The emigration rate could become much larger. In the 1840's the great Irish emigration reached a whopping 0.01/year. The population of Ireland at the time was about four million, so the emigration was an incredible 40,000 per year or about one hundred per day.
Using the upper equation, with my figure of 8.3 light years for Δ, and a slower-than-light ship speed of 10% c, I figure an expansion wave speed of 1.93 x 10-3 light-years per year. Unfortunately, upping the speed of the ships has little effect. At 50% c it's 1.97 x 10-3 ly/yr, at 100 c it's still 1.97 x 10-3 ly/yr, at ten times the speed of light it's 1.98 x 10-3 ly/yr, and at one thousand times the speed of light it is still 1.97 x 10-3 ly/yr!
At this speed, it would take about 50,000 years to expand to a 100 light year radius empire, which seems like an overly long time to me.
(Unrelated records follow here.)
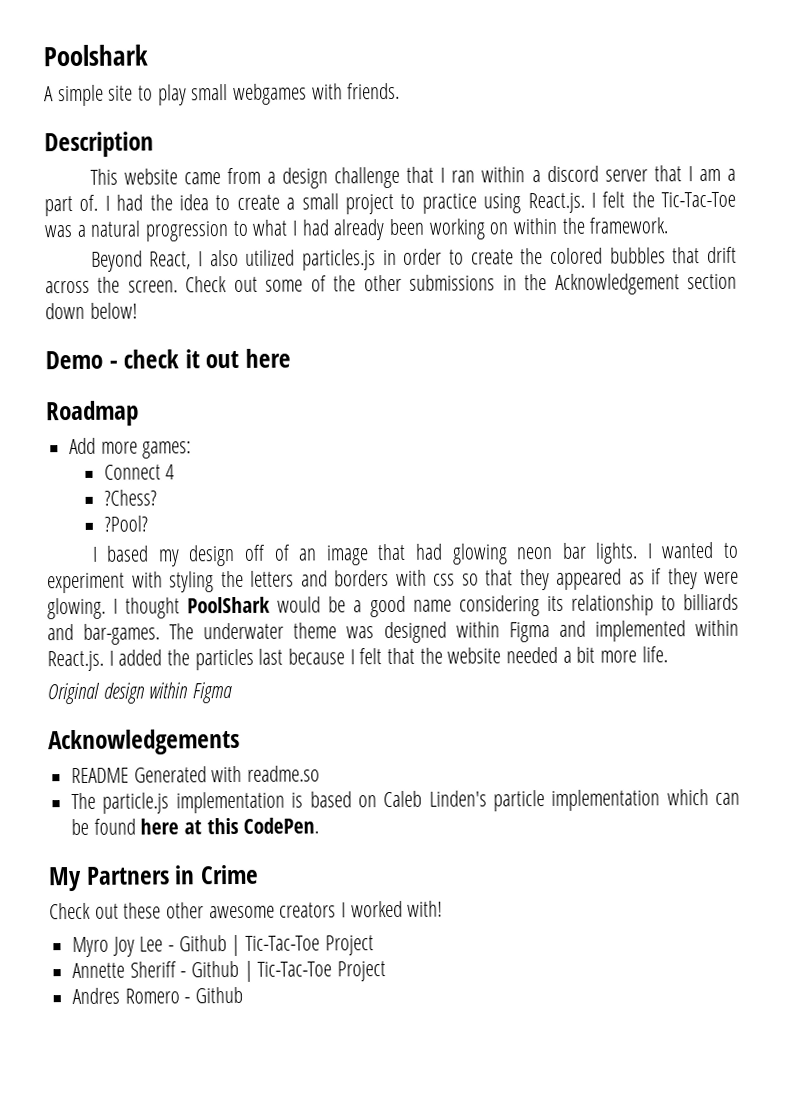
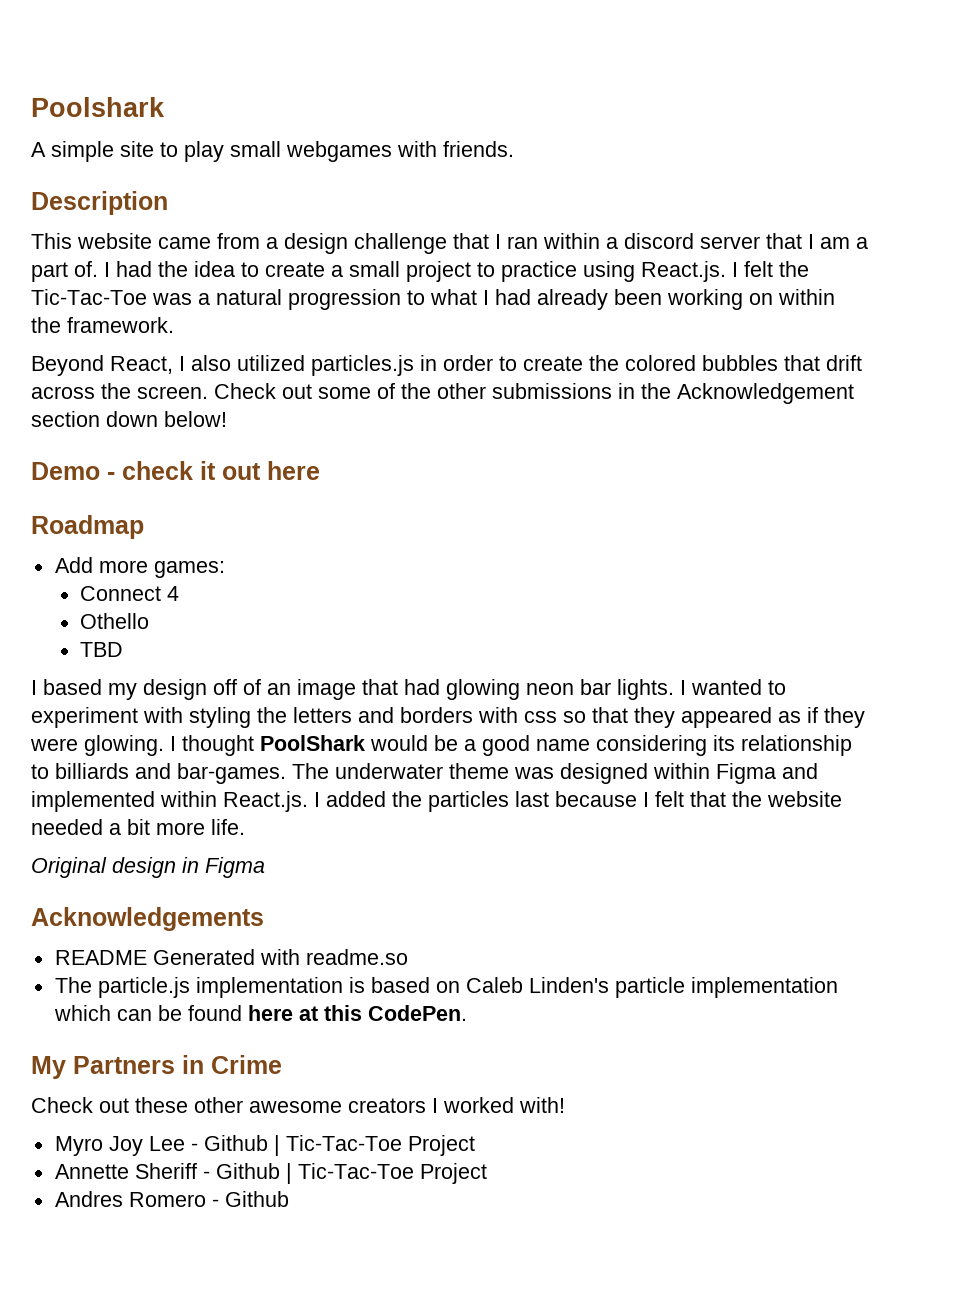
- ?Chess?
- ?Pool?
+ Othello
+ TBD
- Original design within Figma
+ Original design in Figma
But maybe not. Mr. Jones is talking about a population growth of 10-3 or 0.1% per year. The United States has a growth rate closer to 0.6%, and some nations are crowding 3.0%. If our empire had a growth rate α of 0.6% and a modest emigration rate γ of 10-4 per year, it could reach 100 light years in radius in about 6900 years. And if it had a draconian γ of 10-2, it could reach that size in a mere 260 years.
Comments
Issac Kuo questions the assumptions contained in Eric M. Jones's model:
One thing I don't like about these models is that they tend to be based around "average" trip distances and speeds. However, the rate of expansion will be determined by the "pioneering" trip distances and speeds.
The sorts of interstellar propulsion I find plausible involve an incredible amount of initial investment and economic buildup, but then the marginal costs for additional colonization missions are small. This suggests that the third generation of colonization missions might as well be long range missions. The second generation of colonies will have saturated the nearby systems so the only direction to expand is into long range missions.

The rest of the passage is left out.